(Entries taken from a collection)
:::

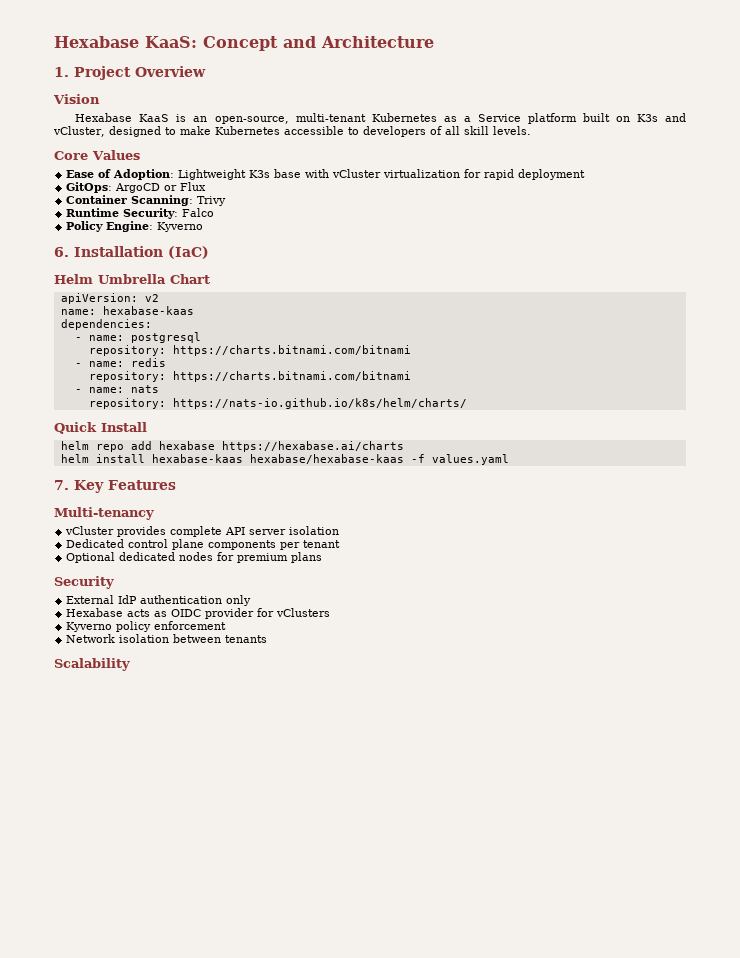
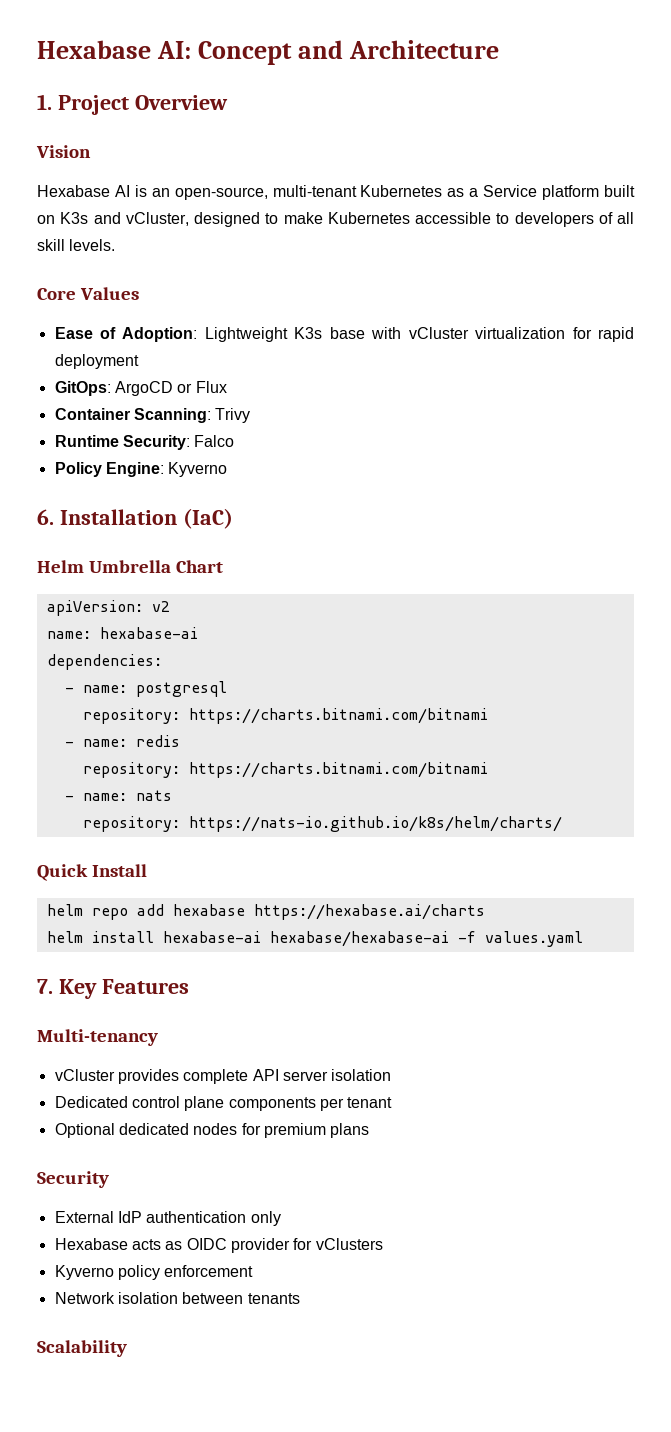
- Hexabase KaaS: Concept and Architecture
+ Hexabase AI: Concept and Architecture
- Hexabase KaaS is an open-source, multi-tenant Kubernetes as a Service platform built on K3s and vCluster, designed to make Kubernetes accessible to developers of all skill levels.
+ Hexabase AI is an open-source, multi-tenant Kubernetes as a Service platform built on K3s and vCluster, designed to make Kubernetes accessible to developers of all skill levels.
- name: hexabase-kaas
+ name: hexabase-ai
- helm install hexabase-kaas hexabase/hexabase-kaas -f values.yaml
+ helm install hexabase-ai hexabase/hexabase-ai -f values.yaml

:::

- _BRIEF_
Exactly the lines from the one that holds "- name: hexabase-kaas" through the final line of the records above should be written out, and only those.

- _EXERCISE RESULT_
- name: hexabase-kaas
+ name: hexabase-ai
- helm install hexabase-kaas hexabase/hexabase-kaas -f values.yaml
+ helm install hexabase-ai hexabase/hexabase-ai -f values.yaml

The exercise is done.